## Data shown
"""
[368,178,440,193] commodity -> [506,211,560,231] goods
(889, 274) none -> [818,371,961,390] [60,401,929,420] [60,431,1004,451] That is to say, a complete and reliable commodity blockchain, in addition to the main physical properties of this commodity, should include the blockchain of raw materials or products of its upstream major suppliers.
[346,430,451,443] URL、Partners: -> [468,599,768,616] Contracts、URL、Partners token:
"""
"""
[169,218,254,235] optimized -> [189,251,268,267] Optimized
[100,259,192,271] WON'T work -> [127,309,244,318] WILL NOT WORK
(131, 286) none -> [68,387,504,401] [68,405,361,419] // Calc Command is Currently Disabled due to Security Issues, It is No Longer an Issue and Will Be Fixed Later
"""
## What you will do
Would you print, exactly as written, every line above from the one holding "[368,178,440,193] commodity ->" through the one holding "[346,430,451,443] URL、Partners: ->", with both included and no other lines?

## Response
[368,178,440,193] commodity -> [506,211,560,231] goods
(889, 274) none -> [818,371,961,390] [60,401,929,420] [60,431,1004,451] That is to say, a complete and reliable commodity blockchain, in addition to the main physical properties of this commodity, should include the blockchain of raw materials or products of its upstream major suppliers.
[346,430,451,443] URL、Partners: -> [468,599,768,616] Contracts、URL、Partners token:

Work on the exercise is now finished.